[Stored items from a collection]
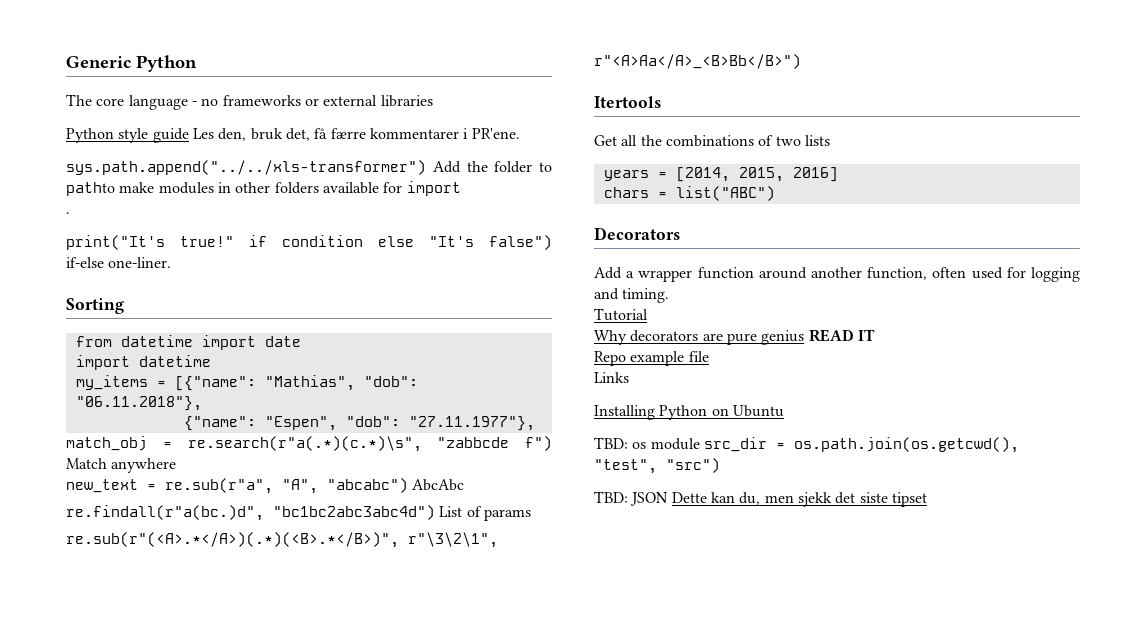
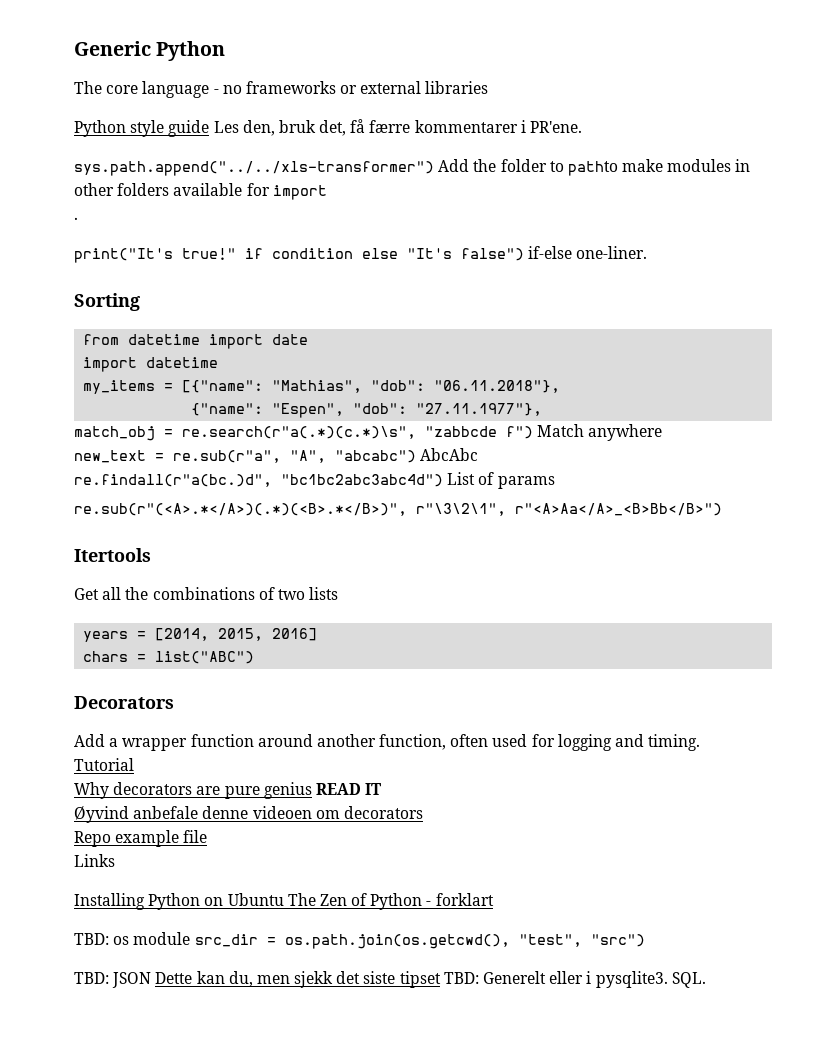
(875, 335) none -> [74,806,423,823] // Øyvind anbefale denne videoen om decorators
(784, 411) none -> [287,893,494,910] The Zen of Python - forklart
(927, 499) none -> [443,971,706,988] TBD: Generelt eller i pysqlite3. SQL.

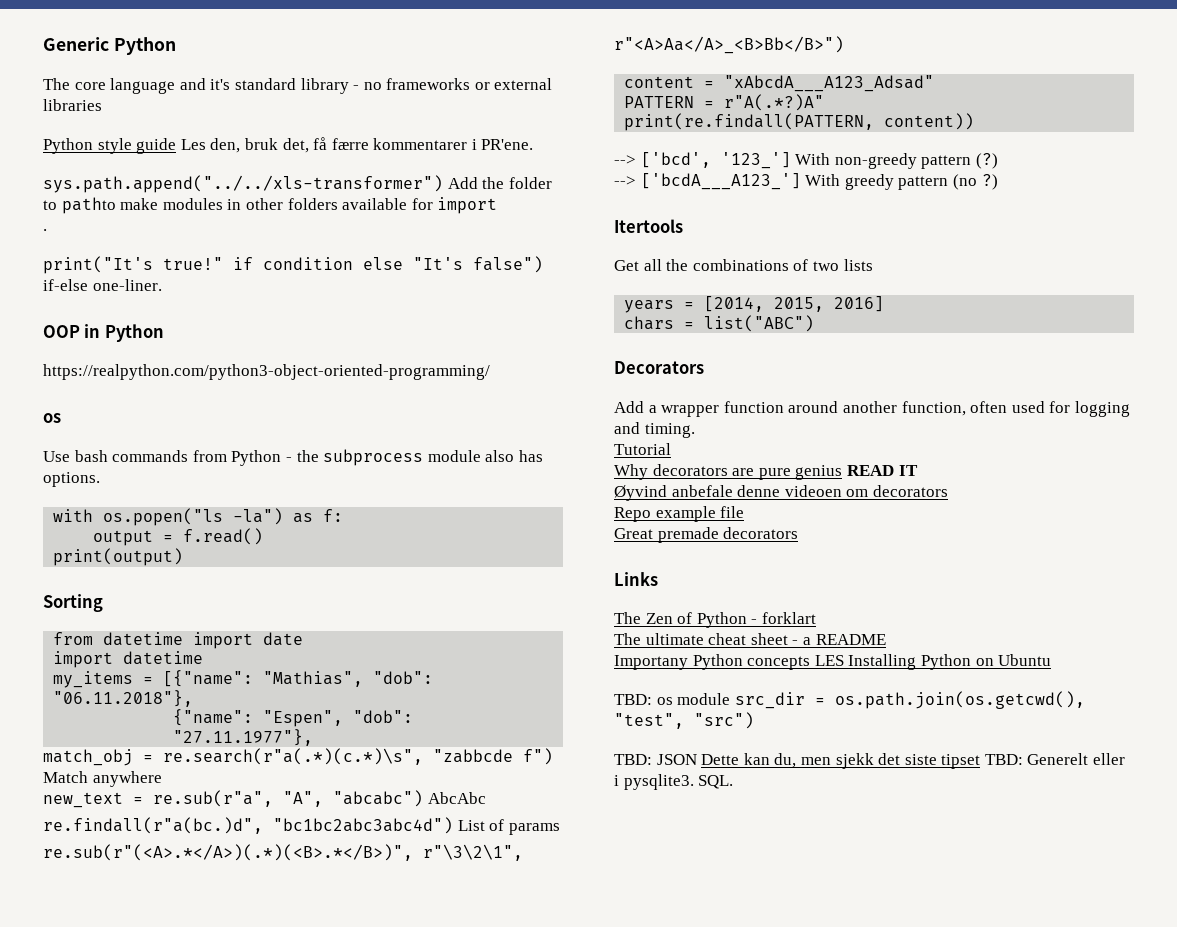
(210, 89) none -> [179,78,349,94] and it's standard library
(648, 252) none -> [43,324,164,342] [43,364,490,380] [43,413,61,423] [43,449,543,466] [43,472,100,487] [53,508,344,526] [93,528,264,546] [53,548,184,566] // OOP in Python // https://realpython.com/python3-object-oriented-programming/ // os // Use bash commands from Python - the subprocess module also has options. // with os.popen("ls -la") as f: // output = f.read() // print(output)
(722, 509) none -> [624,75,935,92] [624,94,825,111] [624,113,975,131] [614,152,998,169] [614,173,998,190] // content = "xAbcdA___A123_Adsad" // PATTERN = r"A(.*?)A" // print(re.findall(PATTERN, content)) // --> ['bcd', '123_'] With non-greedy pattern (?) // --> ['bcdA___A123_'] With greedy pattern (no ?)
[74,854,115,867] [74,893,284,910] Links // Installing Python on Ubuntu -> [614,527,799,543] [614,572,658,586] Great premade decorators // Links //
(494, 899) none -> [614,633,886,645] [614,654,1052,670] // The ultimate cheat sheet - a README // Importany Python concepts LES Installing Python on Ubuntu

→ Exercise goal
From the first line above to the last, copy the records exactly but omit the pictures.

→ Answer to this problem
(875, 335) none -> [74,806,423,823] // Øyvind anbefale denne videoen om decorators
(784, 411) none -> [287,893,494,910] The Zen of Python - forklart
(927, 499) none -> [443,971,706,988] TBD: Generelt eller i pysqlite3. SQL.

(210, 89) none -> [179,78,349,94] and it's standard library
(648, 252) none -> [43,324,164,342] [43,364,490,380] [43,413,61,423] [43,449,543,466] [43,472,100,487] [53,508,344,526] [93,528,264,546] [53,548,184,566] // OOP in Python // https://realpython.com/python3-object-oriented-programming/ // os // Use bash commands from Python - the subprocess module also has options. // with os.popen("ls -la") as f: // output = f.read() // print(output)
(722, 509) none -> [624,75,935,92] [624,94,825,111] [624,113,975,131] [614,152,998,169] [614,173,998,190] // content = "xAbcdA___A123_Adsad" // PATTERN = r"A(.*?)A" // print(re.findall(PATTERN, content)) // --> ['bcd', '123_'] With non-greedy pattern (?) // --> ['bcdA___A123_'] With greedy pattern (no ?)
[74,854,115,867] [74,893,284,910] Links // Installing Python on Ubuntu -> [614,527,799,543] [614,572,658,586] Great premade decorators // Links //
(494, 899) none -> [614,633,886,645] [614,654,1052,670] // The ultimate cheat sheet - a README // Importany Python concepts LES Installing Python on Ubuntu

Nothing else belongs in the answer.